- _ACTION ITEM_:
Reproduce all the entries precisely.

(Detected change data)
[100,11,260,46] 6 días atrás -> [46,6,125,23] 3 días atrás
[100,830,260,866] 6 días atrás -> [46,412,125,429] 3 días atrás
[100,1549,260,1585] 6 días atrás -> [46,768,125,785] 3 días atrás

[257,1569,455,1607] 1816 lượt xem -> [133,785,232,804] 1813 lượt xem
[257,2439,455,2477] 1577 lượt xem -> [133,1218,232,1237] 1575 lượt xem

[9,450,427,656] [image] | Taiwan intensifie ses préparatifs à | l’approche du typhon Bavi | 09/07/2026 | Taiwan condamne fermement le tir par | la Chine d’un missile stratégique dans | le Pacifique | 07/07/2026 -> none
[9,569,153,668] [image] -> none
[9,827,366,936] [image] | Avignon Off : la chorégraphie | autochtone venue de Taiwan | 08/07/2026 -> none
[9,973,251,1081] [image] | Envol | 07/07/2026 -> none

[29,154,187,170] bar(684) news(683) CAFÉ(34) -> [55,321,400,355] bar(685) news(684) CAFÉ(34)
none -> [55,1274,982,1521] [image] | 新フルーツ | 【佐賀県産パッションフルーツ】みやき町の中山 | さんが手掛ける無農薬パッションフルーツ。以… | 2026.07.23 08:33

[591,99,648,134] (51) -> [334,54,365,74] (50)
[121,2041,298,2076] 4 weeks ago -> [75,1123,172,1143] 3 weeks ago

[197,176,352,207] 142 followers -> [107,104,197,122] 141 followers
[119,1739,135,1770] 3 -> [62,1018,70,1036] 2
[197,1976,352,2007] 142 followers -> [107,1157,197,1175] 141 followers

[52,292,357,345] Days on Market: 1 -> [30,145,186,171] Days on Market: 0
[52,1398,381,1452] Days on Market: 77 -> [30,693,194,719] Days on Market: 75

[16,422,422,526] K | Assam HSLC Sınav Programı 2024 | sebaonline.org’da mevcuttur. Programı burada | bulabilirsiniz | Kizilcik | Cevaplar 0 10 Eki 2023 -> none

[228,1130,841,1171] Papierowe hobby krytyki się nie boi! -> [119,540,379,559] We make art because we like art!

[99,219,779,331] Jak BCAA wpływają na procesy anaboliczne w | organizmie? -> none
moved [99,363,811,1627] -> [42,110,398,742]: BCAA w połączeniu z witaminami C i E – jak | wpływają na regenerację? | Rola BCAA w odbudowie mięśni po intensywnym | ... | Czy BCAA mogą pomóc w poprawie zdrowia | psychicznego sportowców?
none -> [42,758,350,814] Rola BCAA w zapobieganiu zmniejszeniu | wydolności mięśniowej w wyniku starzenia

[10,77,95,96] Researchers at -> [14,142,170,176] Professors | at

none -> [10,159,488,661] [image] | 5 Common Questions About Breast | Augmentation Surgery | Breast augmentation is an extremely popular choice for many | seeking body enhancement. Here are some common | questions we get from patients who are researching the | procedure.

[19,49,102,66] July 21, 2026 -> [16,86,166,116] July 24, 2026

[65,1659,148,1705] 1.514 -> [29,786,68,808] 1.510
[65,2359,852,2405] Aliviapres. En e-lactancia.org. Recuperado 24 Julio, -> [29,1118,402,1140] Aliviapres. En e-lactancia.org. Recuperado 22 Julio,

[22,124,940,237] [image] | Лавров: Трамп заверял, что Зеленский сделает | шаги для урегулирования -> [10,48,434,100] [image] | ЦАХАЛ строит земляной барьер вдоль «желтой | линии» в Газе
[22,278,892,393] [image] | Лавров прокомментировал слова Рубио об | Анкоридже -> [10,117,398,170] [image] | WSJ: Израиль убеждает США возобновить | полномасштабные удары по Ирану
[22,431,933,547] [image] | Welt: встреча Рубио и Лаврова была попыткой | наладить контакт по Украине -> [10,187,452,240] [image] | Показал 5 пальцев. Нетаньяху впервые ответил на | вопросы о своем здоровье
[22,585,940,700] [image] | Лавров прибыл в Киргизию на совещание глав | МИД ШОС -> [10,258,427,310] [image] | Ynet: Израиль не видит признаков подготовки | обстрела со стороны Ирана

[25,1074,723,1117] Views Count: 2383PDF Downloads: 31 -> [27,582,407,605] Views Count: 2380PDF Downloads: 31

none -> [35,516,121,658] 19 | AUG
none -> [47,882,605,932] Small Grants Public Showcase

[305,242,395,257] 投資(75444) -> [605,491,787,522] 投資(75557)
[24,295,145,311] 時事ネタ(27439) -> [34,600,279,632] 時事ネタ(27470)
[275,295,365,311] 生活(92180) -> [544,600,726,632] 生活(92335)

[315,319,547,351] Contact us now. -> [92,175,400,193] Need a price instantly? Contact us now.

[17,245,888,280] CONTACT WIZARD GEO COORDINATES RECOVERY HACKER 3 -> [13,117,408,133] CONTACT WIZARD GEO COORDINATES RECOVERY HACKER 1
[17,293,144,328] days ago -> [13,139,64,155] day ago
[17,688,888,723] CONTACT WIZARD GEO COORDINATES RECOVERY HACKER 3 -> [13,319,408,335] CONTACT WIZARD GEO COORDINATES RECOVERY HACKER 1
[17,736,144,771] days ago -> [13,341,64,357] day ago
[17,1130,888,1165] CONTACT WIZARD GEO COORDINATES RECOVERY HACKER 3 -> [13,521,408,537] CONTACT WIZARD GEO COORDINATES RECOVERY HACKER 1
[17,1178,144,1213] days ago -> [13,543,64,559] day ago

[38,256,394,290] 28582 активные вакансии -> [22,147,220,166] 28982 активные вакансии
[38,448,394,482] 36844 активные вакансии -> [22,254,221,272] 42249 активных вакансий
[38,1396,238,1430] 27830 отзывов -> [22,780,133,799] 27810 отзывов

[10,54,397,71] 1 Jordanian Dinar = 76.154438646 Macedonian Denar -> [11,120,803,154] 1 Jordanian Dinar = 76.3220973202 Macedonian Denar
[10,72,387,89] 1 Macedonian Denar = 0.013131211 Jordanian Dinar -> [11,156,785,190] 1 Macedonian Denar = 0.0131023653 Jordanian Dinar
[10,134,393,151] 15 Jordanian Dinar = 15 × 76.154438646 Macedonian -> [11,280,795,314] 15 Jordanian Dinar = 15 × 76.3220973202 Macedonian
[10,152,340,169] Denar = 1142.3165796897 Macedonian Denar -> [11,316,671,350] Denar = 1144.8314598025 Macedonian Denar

- _TASK RESPONSE_:
[100,11,260,46] 6 días atrás -> [46,6,125,23] 3 días atrás
[100,830,260,866] 6 días atrás -> [46,412,125,429] 3 días atrás
[100,1549,260,1585] 6 días atrás -> [46,768,125,785] 3 días atrás

[257,1569,455,1607] 1816 lượt xem -> [133,785,232,804] 1813 lượt xem
[257,2439,455,2477] 1577 lượt xem -> [133,1218,232,1237] 1575 lượt xem

[9,450,427,656] [image] | Taiwan intensifie ses préparatifs à | l’approche du typhon Bavi | 09/07/2026 | Taiwan condamne fermement le tir par | la Chine d’un missile stratégique dans | le Pacifique | 07/07/2026 -> none
[9,569,153,668] [image] -> none
[9,827,366,936] [image] | Avignon Off : la chorégraphie | autochtone venue de Taiwan | 08/07/2026 -> none
[9,973,251,1081] [image] | Envol | 07/07/2026 -> none

[29,154,187,170] bar(684) news(683) CAFÉ(34) -> [55,321,400,355] bar(685) news(684) CAFÉ(34)
none -> [55,1274,982,1521] [image] | 新フルーツ | 【佐賀県産パッションフルーツ】みやき町の中山 | さんが手掛ける無農薬パッションフルーツ。以… | 2026.07.23 08:33

[591,99,648,134] (51) -> [334,54,365,74] (50)
[121,2041,298,2076] 4 weeks ago -> [75,1123,172,1143] 3 weeks ago

[197,176,352,207] 142 followers -> [107,104,197,122] 141 followers
[119,1739,135,1770] 3 -> [62,1018,70,1036] 2
[197,1976,352,2007] 142 followers -> [107,1157,197,1175] 141 followers

[52,292,357,345] Days on Market: 1 -> [30,145,186,171] Days on Market: 0
[52,1398,381,1452] Days on Market: 77 -> [30,693,194,719] Days on Market: 75

[16,422,422,526] K | Assam HSLC Sınav Programı 2024 | sebaonline.org’da mevcuttur. Programı burada | bulabilirsiniz | Kizilcik | Cevaplar 0 10 Eki 2023 -> none

[228,1130,841,1171] Papierowe hobby krytyki się nie boi! -> [119,540,379,559] We make art because we like art!

[99,219,779,331] Jak BCAA wpływają na procesy anaboliczne w | organizmie? -> none
moved [99,363,811,1627] -> [42,110,398,742]: BCAA w połączeniu z witaminami C i E – jak | wpływają na regenerację? | Rola BCAA w odbudowie mięśni po intensywnym | ... | Czy BCAA mogą pomóc w poprawie zdrowia | psychicznego sportowców?
none -> [42,758,350,814] Rola BCAA w zapobieganiu zmniejszeniu | wydolności mięśniowej w wyniku starzenia

[10,77,95,96] Researchers at -> [14,142,170,176] Professors | at

none -> [10,159,488,661] [image] | 5 Common Questions About Breast | Augmentation Surgery | Breast augmentation is an extremely popular choice for many | seeking body enhancement. Here are some common | questions we get from patients who are researching the | procedure.

[19,49,102,66] July 21, 2026 -> [16,86,166,116] July 24, 2026

[65,1659,148,1705] 1.514 -> [29,786,68,808] 1.510
[65,2359,852,2405] Aliviapres. En e-lactancia.org. Recuperado 24 Julio, -> [29,1118,402,1140] Aliviapres. En e-lactancia.org. Recuperado 22 Julio,

[22,124,940,237] [image] | Лавров: Трамп заверял, что Зеленский сделает | шаги для урегулирования -> [10,48,434,100] [image] | ЦАХАЛ строит земляной барьер вдоль «желтой | линии» в Газе
[22,278,892,393] [image] | Лавров прокомментировал слова Рубио об | Анкоридже -> [10,117,398,170] [image] | WSJ: Израиль убеждает США возобновить | полномасштабные удары по Ирану
[22,431,933,547] [image] | Welt: встреча Рубио и Лаврова была попыткой | наладить контакт по Украине -> [10,187,452,240] [image] | Показал 5 пальцев. Нетаньяху впервые ответил на | вопросы о своем здоровье
[22,585,940,700] [image] | Лавров прибыл в Киргизию на совещание глав | МИД ШОС -> [10,258,427,310] [image] | Ynet: Израиль не видит признаков подготовки | обстрела со стороны Ирана

[25,1074,723,1117] Views Count: 2383PDF Downloads: 31 -> [27,582,407,605] Views Count: 2380PDF Downloads: 31

none -> [35,516,121,658] 19 | AUG
none -> [47,882,605,932] Small Grants Public Showcase

[305,242,395,257] 投資(75444) -> [605,491,787,522] 投資(75557)
[24,295,145,311] 時事ネタ(27439) -> [34,600,279,632] 時事ネタ(27470)
[275,295,365,311] 生活(92180) -> [544,600,726,632] 生活(92335)

[315,319,547,351] Contact us now. -> [92,175,400,193] Need a price instantly? Contact us now.

[17,245,888,280] CONTACT WIZARD GEO COORDINATES RECOVERY HACKER 3 -> [13,117,408,133] CONTACT WIZARD GEO COORDINATES RECOVERY HACKER 1
[17,293,144,328] days ago -> [13,139,64,155] day ago
[17,688,888,723] CONTACT WIZARD GEO COORDINATES RECOVERY HACKER 3 -> [13,319,408,335] CONTACT WIZARD GEO COORDINATES RECOVERY HACKER 1
[17,736,144,771] days ago -> [13,341,64,357] day ago
[17,1130,888,1165] CONTACT WIZARD GEO COORDINATES RECOVERY HACKER 3 -> [13,521,408,537] CONTACT WIZARD GEO COORDINATES RECOVERY HACKER 1
[17,1178,144,1213] days ago -> [13,543,64,559] day ago

[38,256,394,290] 28582 активные вакансии -> [22,147,220,166] 28982 активные вакансии
[38,448,394,482] 36844 активные вакансии -> [22,254,221,272] 42249 активных вакансий
[38,1396,238,1430] 27830 отзывов -> [22,780,133,799] 27810 отзывов

[10,54,397,71] 1 Jordanian Dinar = 76.154438646 Macedonian Denar -> [11,120,803,154] 1 Jordanian Dinar = 76.3220973202 Macedonian Denar
[10,72,387,89] 1 Macedonian Denar = 0.013131211 Jordanian Dinar -> [11,156,785,190] 1 Macedonian Denar = 0.0131023653 Jordanian Dinar
[10,134,393,151] 15 Jordanian Dinar = 15 × 76.154438646 Macedonian -> [11,280,795,314] 15 Jordanian Dinar = 15 × 76.3220973202 Macedonian
[10,152,340,169] Denar = 1142.3165796897 Macedonian Denar -> [11,316,671,350] Denar = 1144.8314598025 Macedonian Denar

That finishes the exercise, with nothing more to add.